The second exhibit I visited was Regina José Galindo's The Body of Others. If I hadn't been on my third glass of free wine, I doubt I would have lingered for more than a few cursory seconds, but my senses had been dulled by Oddbins' Own white and I found myself as if hypnotized, drawn to the horrific images of Galindo, naked, being hosed down, forced to her knees, and Galindo, naked, pregnant, tied to a bed, and Galindo, naked (are you seeing a theme here?), being drawn on by a Venezuelan plastic surgeon, and Galindo (clothed this time!) swinging (as if hung) from a bridge, reading poetry, and Galindo, clothed, carrying a bowl of human blood, leaving red footprints. The worst of all was Galindo, clothed, with her head forced into a barrel of water, like a perverse aping of the torture scene in a spy film. We see enough of this kind of violence already, don't we?
But to give the artist her credit, there was, downstairs, a tiny video installation, a 23 minute long film entitled "Rompiendo el Hielo" (Breaking the Ice), which I found very good indeed. The subheading read: "I sit naked in an extremely cold, empty room, waiting for the public to dress me," and this struck me as almost uncomfortably poetic, as if it was a line from a text, now stripped bare of context and as naked and cold as Galindo herself. The Man and I stood for some time, watching the artist seated on a bench, watching the people watching her. What I liked about the video is twofold. She ends up clothed, first of all, which is (at least in comparison to, for instance, the video of her cowering by a wall with a heavy spray of water pushing her down) almost an admittance of hopefulness (the public will, if you give them long enough, at least metaphorically dress you).
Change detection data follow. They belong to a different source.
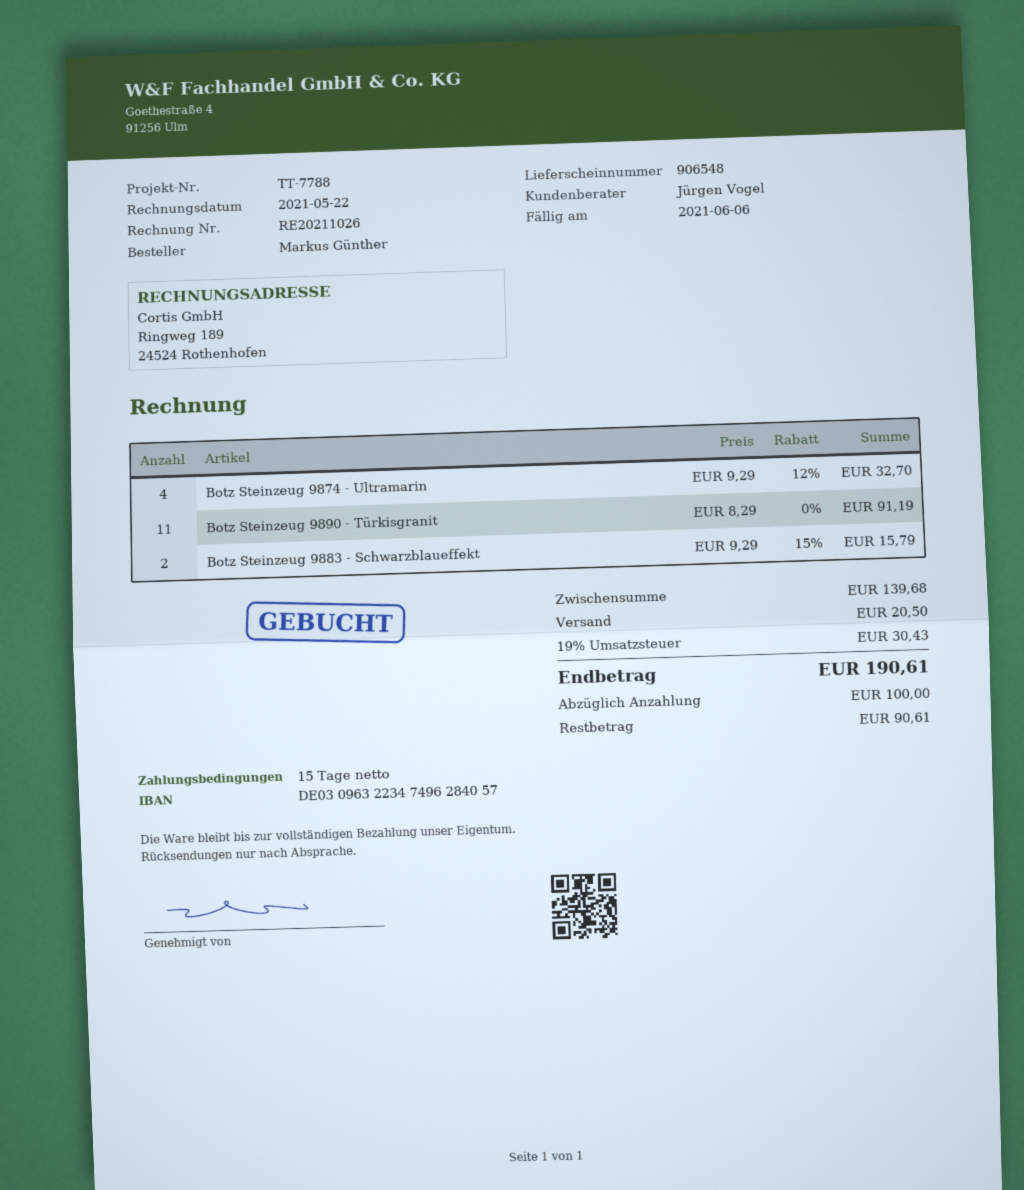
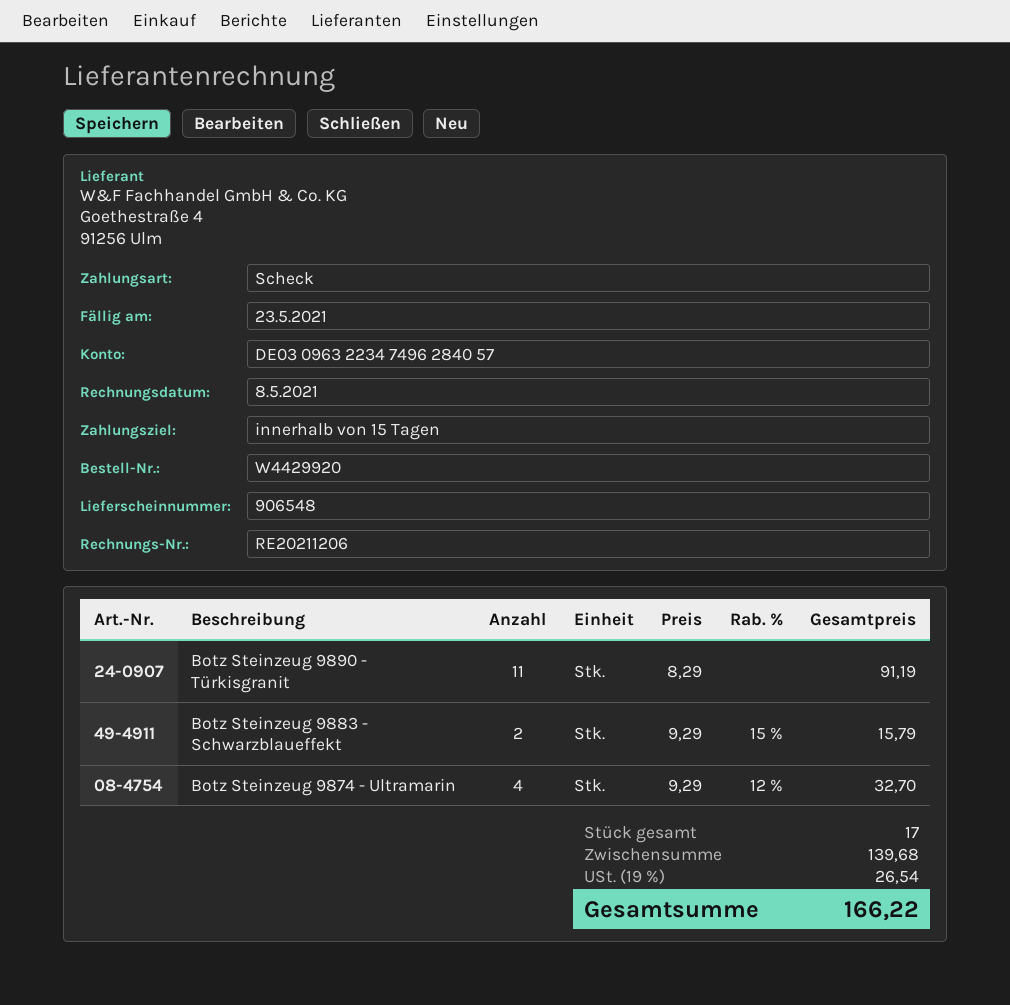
invoice number: RE20211026 -> RE20211206
invoice date: 2021-05-22 -> 2021-05-08
due date: 2021-06-06 -> 2021-05-23
shipping: 20.50 -> none
tax: 19% = 30.43 -> 19% = 26.54
total: 190.61 -> 166.22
But also (and I can only hope this was deliberate), the idea of the video mirrored the thoughts I'd had earlier about the flâneur; about our place in the crowd, about our being both within and outside of it. "The flâneur derives pleasure from his location within the crowd, but simultaneously regards the crowd with contempt, as nothing other than a brutal, ignoble mass" again. For a moment, anyway (or 23 minutes of cold) Galindo was a true flâneur, and we, by extension, got to taste the flânerie firsthand.